Milos Popovic

Mapping OSM and satellite data with terra in R

September 22, 2022 | Milos Popovic

More than a half of the world’s population lives in cities and the number is expected to rise to two-thirds by 2050! 😯 As our soil rapidly turns into asphalt and concrete, we often find ourselves as mere bystanders in the whole process.

But satellite technology helps us break the chains and witness the rise of cities first hand. In this tutorial, I will show you how to capture the expansion of built-up surfaces in the world’s largest urban areas. We will use the fascinating data on built-up change between 2000 and 2020 from the Global Land Analysis & Discovery (GLAD) data and OSM road data. Remember that we have already used their data on forest cover height to create a pretty 3D map of Brazil’s rainforest in this tutorial.

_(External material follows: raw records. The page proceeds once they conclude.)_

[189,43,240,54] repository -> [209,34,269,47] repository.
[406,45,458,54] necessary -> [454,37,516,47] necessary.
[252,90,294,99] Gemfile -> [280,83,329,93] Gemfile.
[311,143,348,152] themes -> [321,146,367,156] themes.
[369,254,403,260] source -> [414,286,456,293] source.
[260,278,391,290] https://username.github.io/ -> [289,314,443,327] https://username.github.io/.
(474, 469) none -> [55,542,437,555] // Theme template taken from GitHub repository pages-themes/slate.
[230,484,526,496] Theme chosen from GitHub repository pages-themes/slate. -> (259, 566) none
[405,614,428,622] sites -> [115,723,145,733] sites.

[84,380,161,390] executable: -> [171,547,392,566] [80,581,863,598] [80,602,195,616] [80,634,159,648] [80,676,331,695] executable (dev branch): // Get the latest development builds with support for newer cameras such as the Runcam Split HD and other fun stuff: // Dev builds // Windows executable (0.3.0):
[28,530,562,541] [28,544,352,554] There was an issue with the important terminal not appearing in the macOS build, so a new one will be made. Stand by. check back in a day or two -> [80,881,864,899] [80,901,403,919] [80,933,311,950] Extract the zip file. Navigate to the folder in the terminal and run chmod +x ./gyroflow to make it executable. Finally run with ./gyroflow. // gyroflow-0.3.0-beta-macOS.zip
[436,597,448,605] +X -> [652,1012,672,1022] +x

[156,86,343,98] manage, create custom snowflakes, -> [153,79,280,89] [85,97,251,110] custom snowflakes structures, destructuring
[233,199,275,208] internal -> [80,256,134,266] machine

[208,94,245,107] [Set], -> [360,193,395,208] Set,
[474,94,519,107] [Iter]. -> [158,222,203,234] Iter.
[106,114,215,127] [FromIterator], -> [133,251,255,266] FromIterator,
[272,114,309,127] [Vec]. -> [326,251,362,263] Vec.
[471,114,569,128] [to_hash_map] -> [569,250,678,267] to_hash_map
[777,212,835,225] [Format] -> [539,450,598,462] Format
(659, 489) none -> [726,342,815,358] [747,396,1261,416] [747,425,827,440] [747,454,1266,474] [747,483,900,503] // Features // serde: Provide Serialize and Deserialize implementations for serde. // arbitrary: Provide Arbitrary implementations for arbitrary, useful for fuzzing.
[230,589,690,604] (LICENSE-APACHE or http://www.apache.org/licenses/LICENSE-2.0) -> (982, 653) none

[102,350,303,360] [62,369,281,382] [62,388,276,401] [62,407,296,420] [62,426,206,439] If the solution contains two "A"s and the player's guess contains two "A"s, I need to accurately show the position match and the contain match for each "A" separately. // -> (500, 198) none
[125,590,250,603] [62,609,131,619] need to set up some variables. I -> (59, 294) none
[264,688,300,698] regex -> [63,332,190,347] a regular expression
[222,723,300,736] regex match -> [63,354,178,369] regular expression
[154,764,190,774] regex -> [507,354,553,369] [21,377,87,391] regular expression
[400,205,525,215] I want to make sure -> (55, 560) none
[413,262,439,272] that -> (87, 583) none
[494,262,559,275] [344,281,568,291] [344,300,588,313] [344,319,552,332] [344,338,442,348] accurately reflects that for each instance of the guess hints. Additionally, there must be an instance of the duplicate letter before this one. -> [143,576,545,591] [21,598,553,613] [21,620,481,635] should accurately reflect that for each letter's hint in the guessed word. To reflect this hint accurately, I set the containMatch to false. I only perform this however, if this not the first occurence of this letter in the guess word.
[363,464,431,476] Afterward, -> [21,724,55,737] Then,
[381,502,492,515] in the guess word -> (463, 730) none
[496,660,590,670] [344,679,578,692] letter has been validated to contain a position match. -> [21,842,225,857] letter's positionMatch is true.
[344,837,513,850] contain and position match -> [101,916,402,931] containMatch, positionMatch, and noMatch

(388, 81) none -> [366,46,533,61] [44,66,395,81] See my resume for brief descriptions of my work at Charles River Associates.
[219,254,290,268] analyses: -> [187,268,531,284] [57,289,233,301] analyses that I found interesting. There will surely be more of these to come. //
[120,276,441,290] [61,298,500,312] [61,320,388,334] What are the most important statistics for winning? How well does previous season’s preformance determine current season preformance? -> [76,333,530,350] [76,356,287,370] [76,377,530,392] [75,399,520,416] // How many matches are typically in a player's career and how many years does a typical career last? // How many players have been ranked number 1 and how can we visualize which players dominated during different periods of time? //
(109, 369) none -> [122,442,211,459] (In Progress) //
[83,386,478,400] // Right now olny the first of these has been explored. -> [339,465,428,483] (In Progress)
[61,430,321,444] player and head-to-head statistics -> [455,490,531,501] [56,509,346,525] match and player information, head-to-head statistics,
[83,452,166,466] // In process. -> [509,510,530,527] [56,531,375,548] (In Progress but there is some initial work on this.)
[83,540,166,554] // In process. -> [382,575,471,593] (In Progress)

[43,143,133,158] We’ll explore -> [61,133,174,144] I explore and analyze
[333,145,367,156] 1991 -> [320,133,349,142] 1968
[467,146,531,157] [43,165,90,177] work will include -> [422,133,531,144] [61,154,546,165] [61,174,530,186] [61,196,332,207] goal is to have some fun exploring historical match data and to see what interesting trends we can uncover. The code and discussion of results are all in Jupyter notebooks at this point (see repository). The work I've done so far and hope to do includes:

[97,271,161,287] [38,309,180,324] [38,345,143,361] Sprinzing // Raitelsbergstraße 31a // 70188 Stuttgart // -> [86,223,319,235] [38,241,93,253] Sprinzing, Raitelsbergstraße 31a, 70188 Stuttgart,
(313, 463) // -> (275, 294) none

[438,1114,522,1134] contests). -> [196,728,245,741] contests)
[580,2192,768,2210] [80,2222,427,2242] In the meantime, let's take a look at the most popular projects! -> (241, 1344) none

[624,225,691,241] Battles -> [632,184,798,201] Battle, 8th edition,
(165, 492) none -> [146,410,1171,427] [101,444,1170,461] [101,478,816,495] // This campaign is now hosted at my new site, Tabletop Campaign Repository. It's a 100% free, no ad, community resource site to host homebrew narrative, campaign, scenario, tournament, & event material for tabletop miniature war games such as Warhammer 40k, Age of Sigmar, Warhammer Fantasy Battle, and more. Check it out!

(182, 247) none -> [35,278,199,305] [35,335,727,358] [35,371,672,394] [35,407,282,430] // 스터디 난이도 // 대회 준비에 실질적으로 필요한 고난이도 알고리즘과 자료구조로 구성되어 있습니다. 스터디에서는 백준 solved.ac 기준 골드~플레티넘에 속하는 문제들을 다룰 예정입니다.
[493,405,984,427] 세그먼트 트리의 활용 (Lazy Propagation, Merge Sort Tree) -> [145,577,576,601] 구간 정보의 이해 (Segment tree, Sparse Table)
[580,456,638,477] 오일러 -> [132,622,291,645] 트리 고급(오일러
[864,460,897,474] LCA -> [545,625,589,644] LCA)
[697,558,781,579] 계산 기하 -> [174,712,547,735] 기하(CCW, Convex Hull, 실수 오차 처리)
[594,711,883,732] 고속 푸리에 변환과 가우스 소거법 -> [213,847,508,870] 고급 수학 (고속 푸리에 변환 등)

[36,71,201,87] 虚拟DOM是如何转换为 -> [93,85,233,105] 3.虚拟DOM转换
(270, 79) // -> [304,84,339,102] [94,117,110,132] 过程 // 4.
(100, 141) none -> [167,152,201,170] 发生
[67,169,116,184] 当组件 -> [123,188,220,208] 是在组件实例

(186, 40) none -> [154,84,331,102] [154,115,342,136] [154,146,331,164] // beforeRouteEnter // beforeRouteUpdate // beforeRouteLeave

In the GLAD framework, built-up land is displayed as pixels that include examples of human-made surfaces such as roads, bridges, and buildings. The authors used a Convolutional Neural Network (CNN) algorithm for image recognition to assigns importance to input images and distinguish built-up from other land covers. Pretty cool, huh? Wait till you hear more: they further calibrated their data with building outlines and road data from the Open Street Map (OSM) to map the built-up areas for 2000 and 2020. This allows us to create highly-detailed maps of urban change paired with OSM roads for literally any place in the world. 😍

Let’s start our journey!

Load packages

In this tutorial, we call to arms several packages: tidyverse and sf for spatial analysis and data wrangling; terra for importing and working with raster files; osmdata for accessing OSM data in tidy format; and httr and XML for retrieving raster links from the GLAD website.

# libraries we need
libs <- c(
    "tidyverse", "sf",
    "osmdata", "terra",
    "httr", "XML", "lwgeom"
)

# install missing libraries
installed_libs <- libs %in% rownames(installed.packages())
if (any(installed_libs == F)) {
    install.packages(libs[!installed_libs])
}

# load libraries
invisible(lapply(libs, library, character.only = T))

Retrieve OSM data

Our priority is to define the city name (in our case that’s Delhi) and retrieve the bounding box so that we can crop the road and built-up data. Specifically, we use osmdata::getbb function to obtain city limits.

# 1. GET DELHI OSM DATA
#----------------------

city <- "Delhi, India"

get_bounding_box <- function() {
    bbox <- osmdata::getbb(city)
    return(bbox)
}

bbox <- get_bounding_box()

We print the bounding box and obtain the following latitude and longitude boundaries of Delhi. This piece of info will come in handy later in the tutorial.

bbox
       min      max
x 77.06194 77.38194
y 28.49172 28.81172

For now, let’s use the bounding box to clip the OSM road data. As you might remember from previous tutorials, OSM data recognizes multiple features. If you call osmdata::available_features() a list of over 100 available features unrolls in front of your eyes. Roads and links roads, along with special roads and paths are stored as “highway”. The complete list of 50 highway tags is visible upon executing available_tags(“highway”). Since we’d like to keep the map less polluted we limit our focus to roads and road links.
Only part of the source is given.